(Records excerpted from a collection)
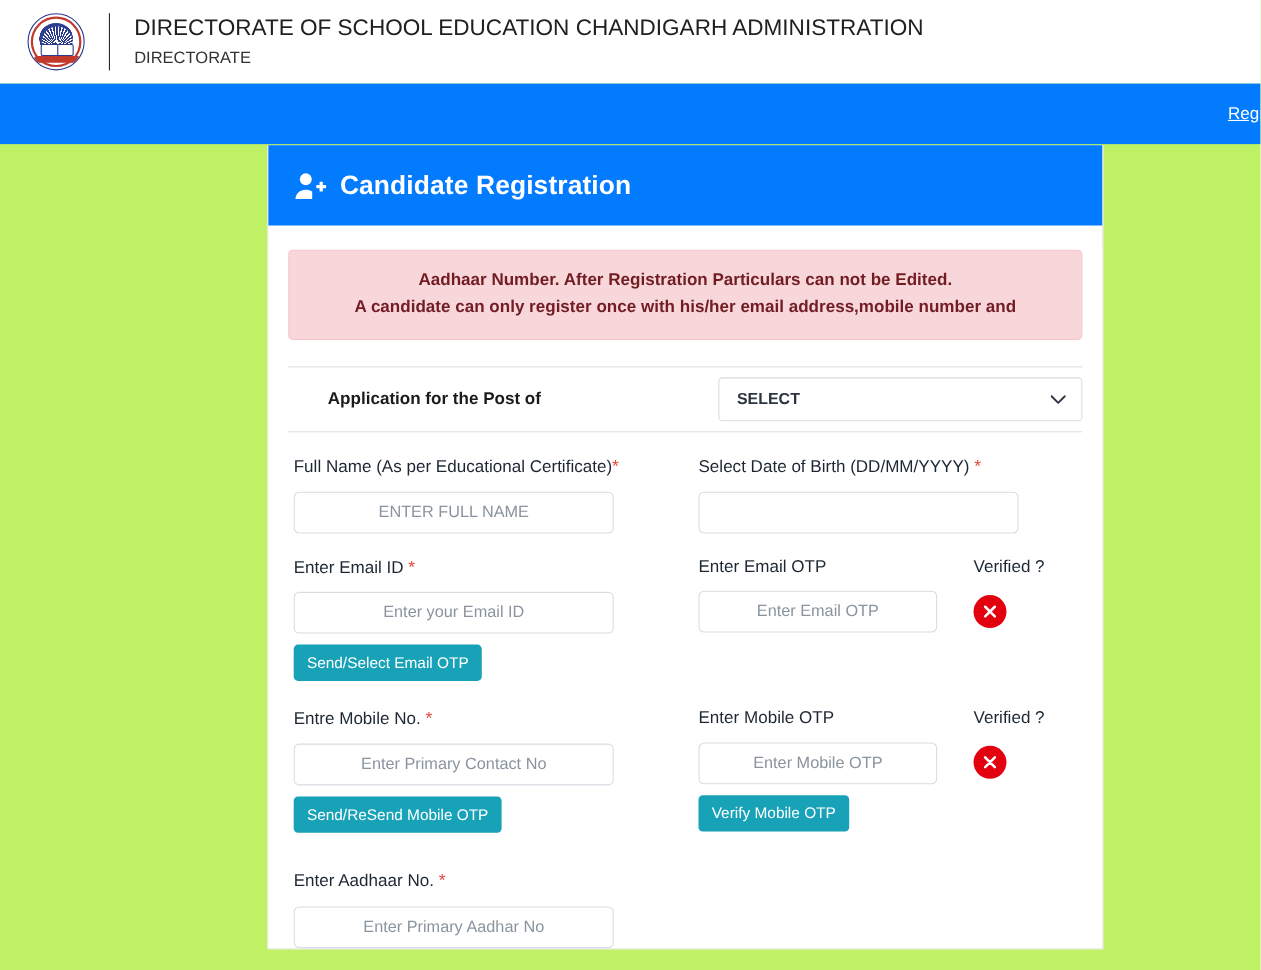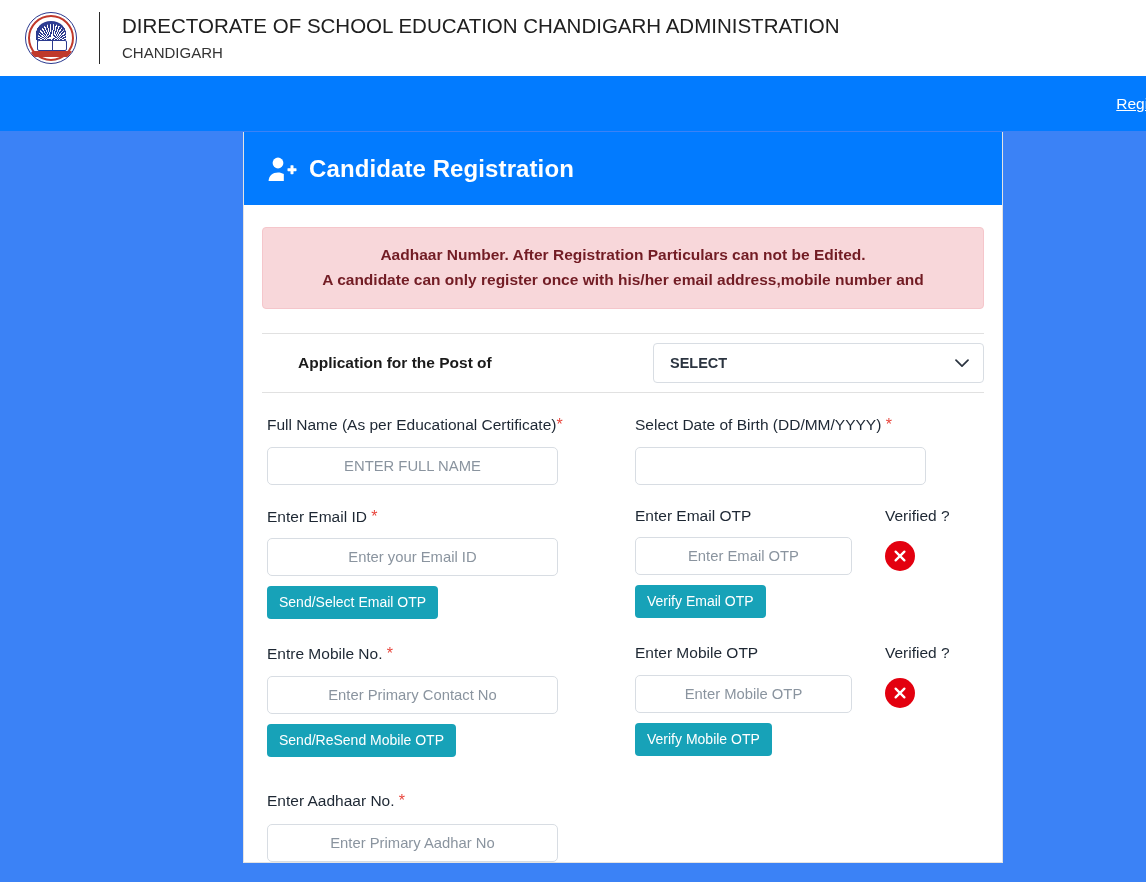"DIRECTORATE OF SCHOOL EDUCATION" #page { background: #3b82f6 -> #bef264 }
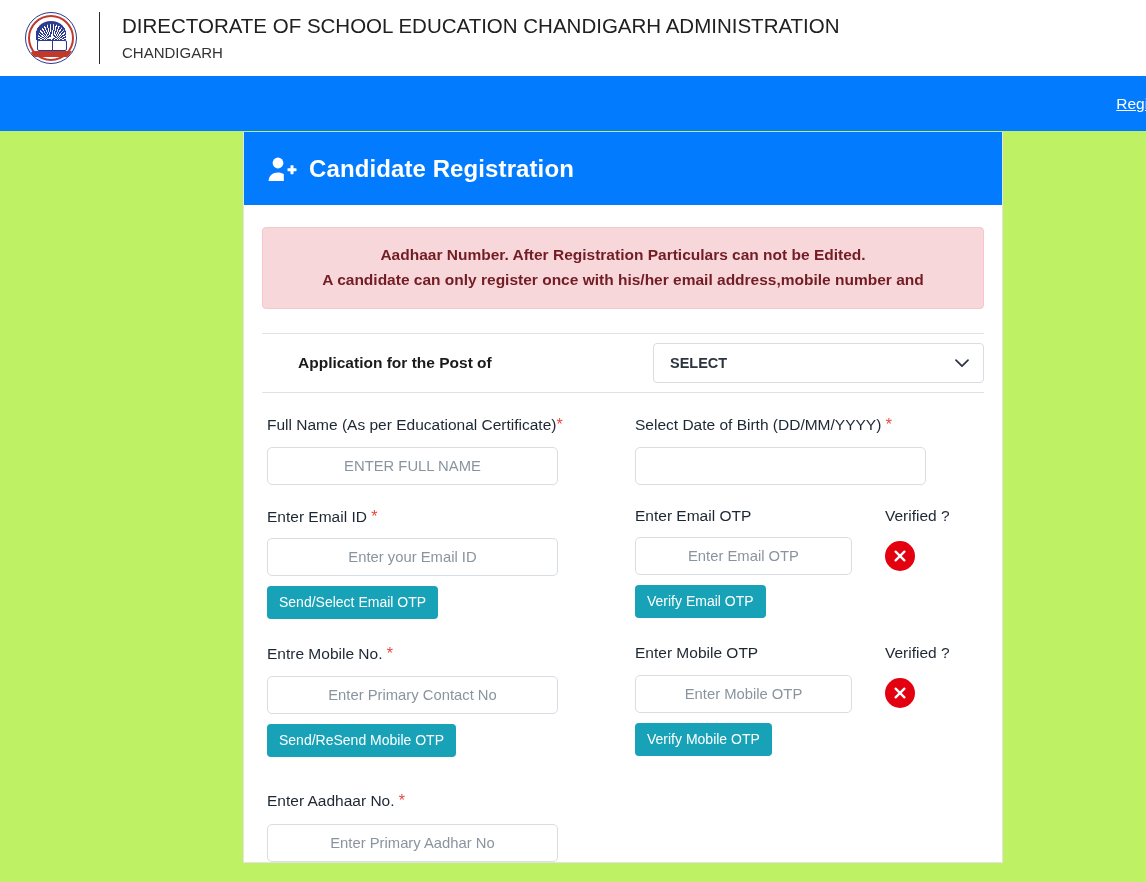"CHANDIGARH" div.hdr-sub { text: CHANDIGARH -> DIRECTORATE }
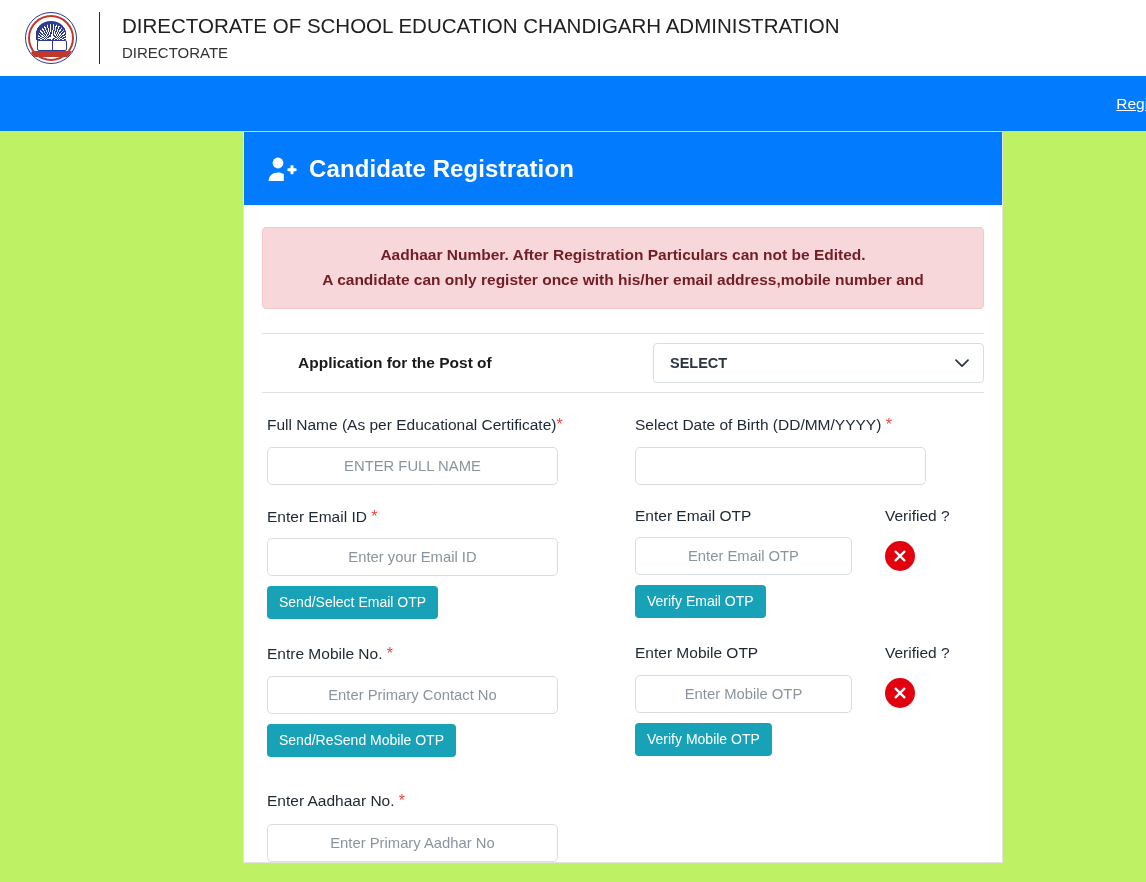"Verify Email OTP" button.btn { html: <button>Verify Email OTP</button> -> none }
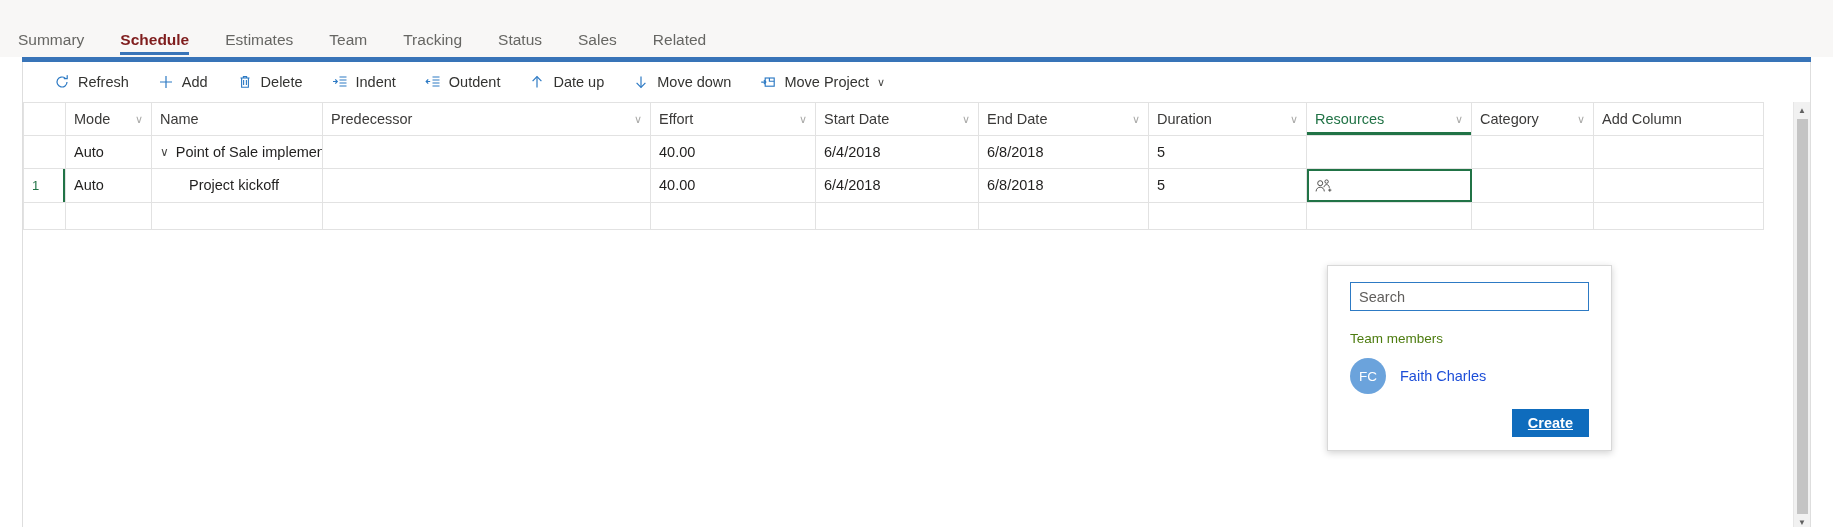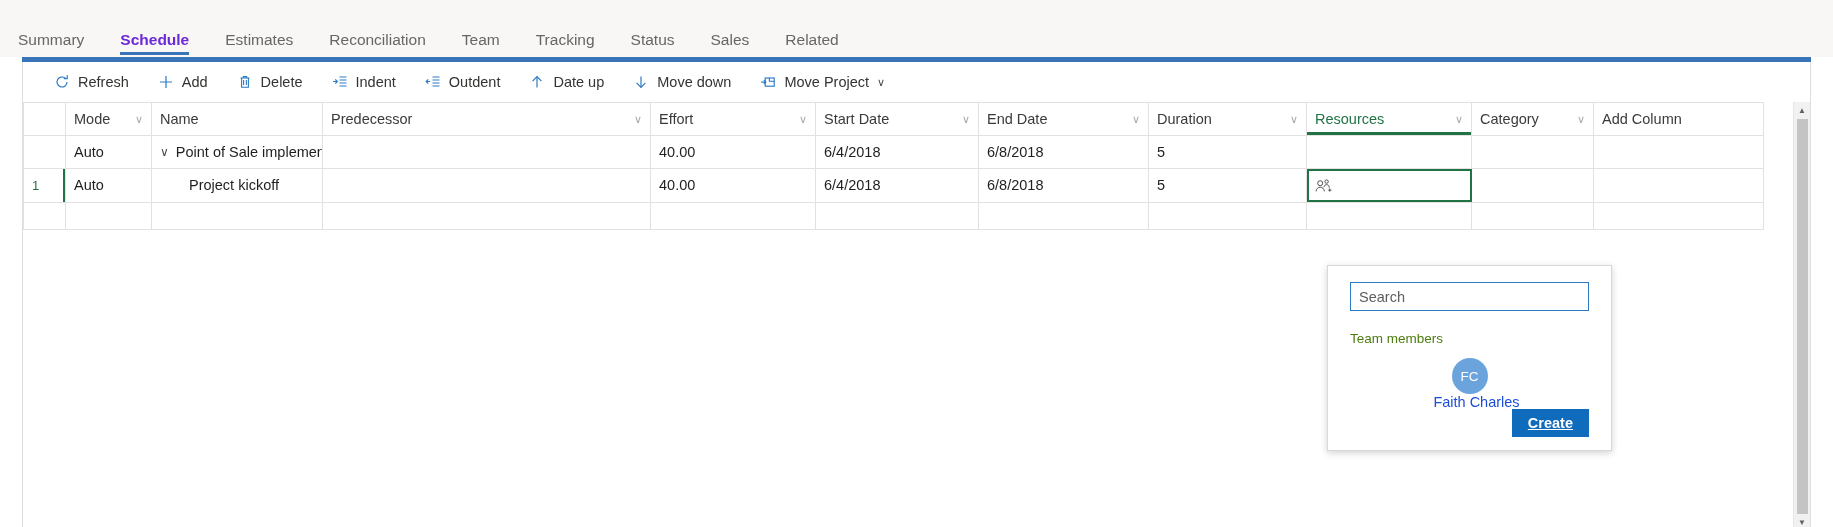"Schedule" .nav-tab.active { color: #6d28d9 -> #7f1d1d }
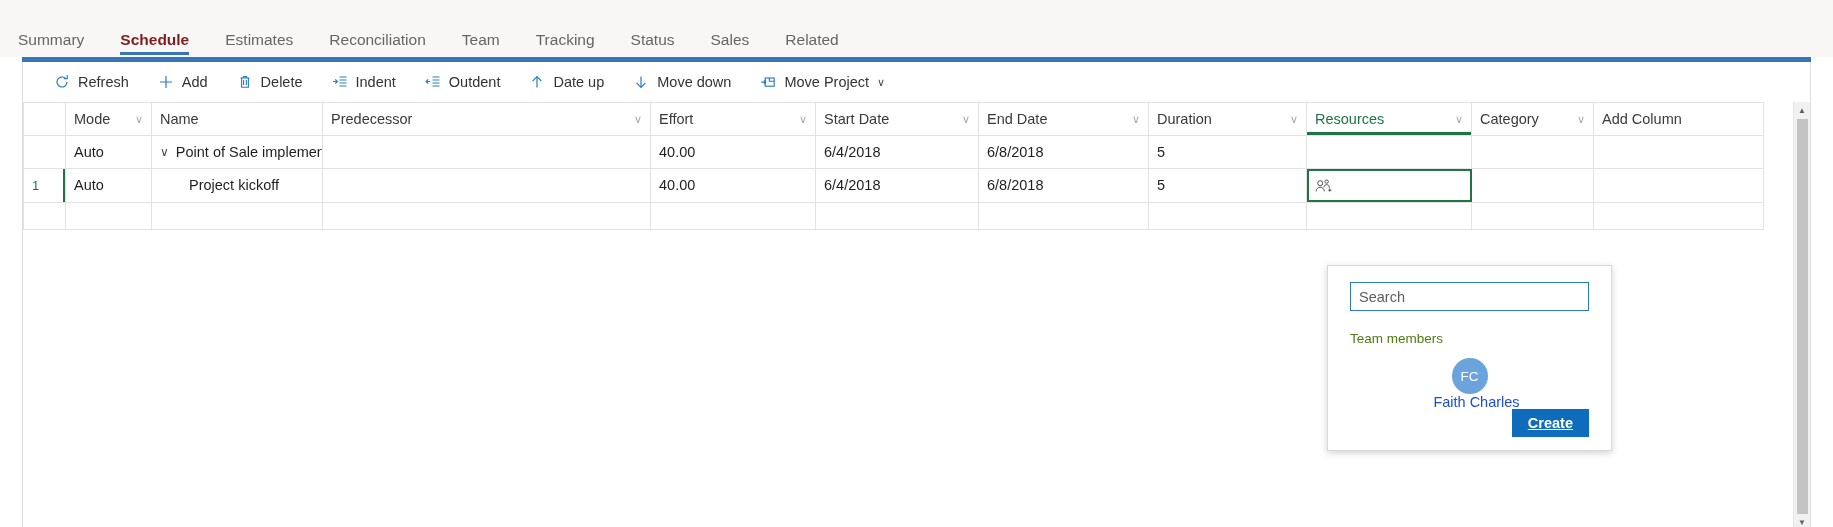"Reconciliation" div.nav-tab { html: <div> <span>Reconciliation</span> </div> -> none }
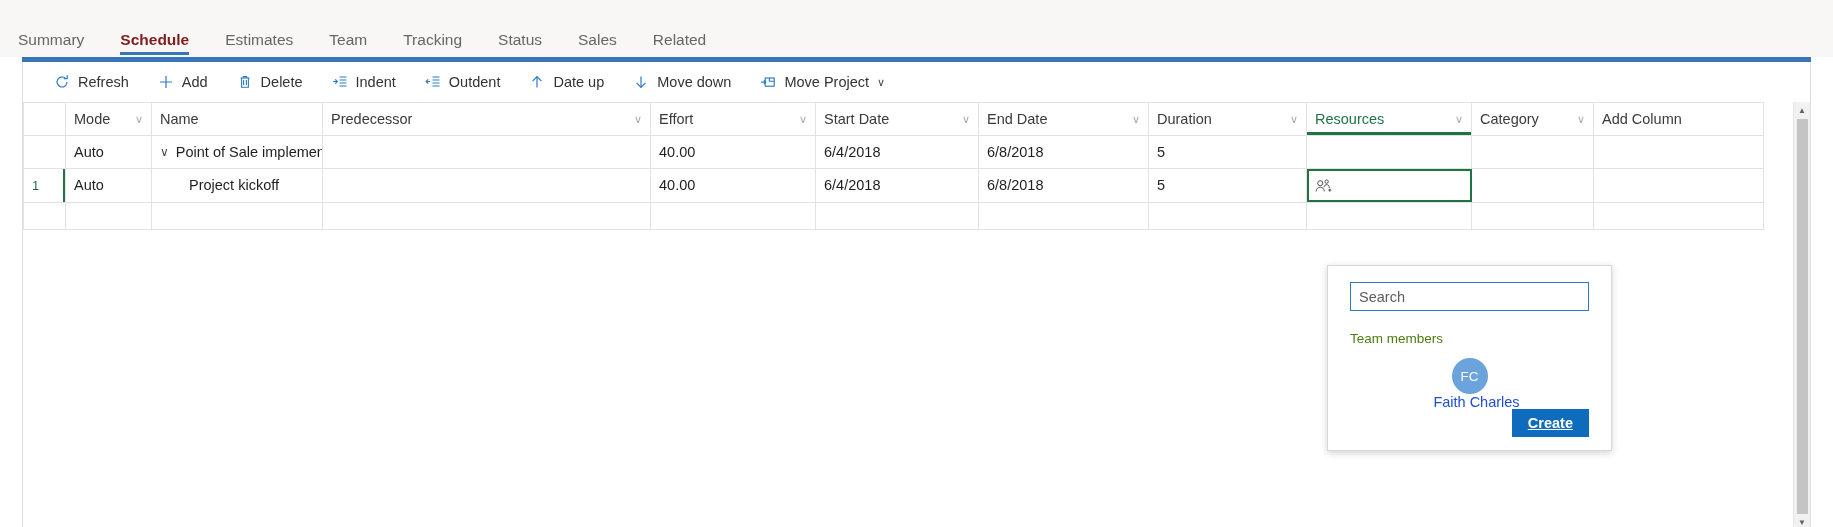"FC" #team-member-row { flex-direction: column -> none }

**PROBLEM TO SOLVE**
Every line above must appear in the answer unchanged, and no picture may appear in it.

**SOLVED EXERCISE**
"DIRECTORATE OF SCHOOL EDUCATION" #page { background: #3b82f6 -> #bef264 }
"CHANDIGARH" div.hdr-sub { text: CHANDIGARH -> DIRECTORATE }
"Verify Email OTP" button.btn { html: <button>Verify Email OTP</button> -> none }
"Schedule" .nav-tab.active { color: #6d28d9 -> #7f1d1d }
"Reconciliation" div.nav-tab { html: <div> <span>Reconciliation</span> </div> -> none }
"FC" #team-member-row { flex-direction: column -> none }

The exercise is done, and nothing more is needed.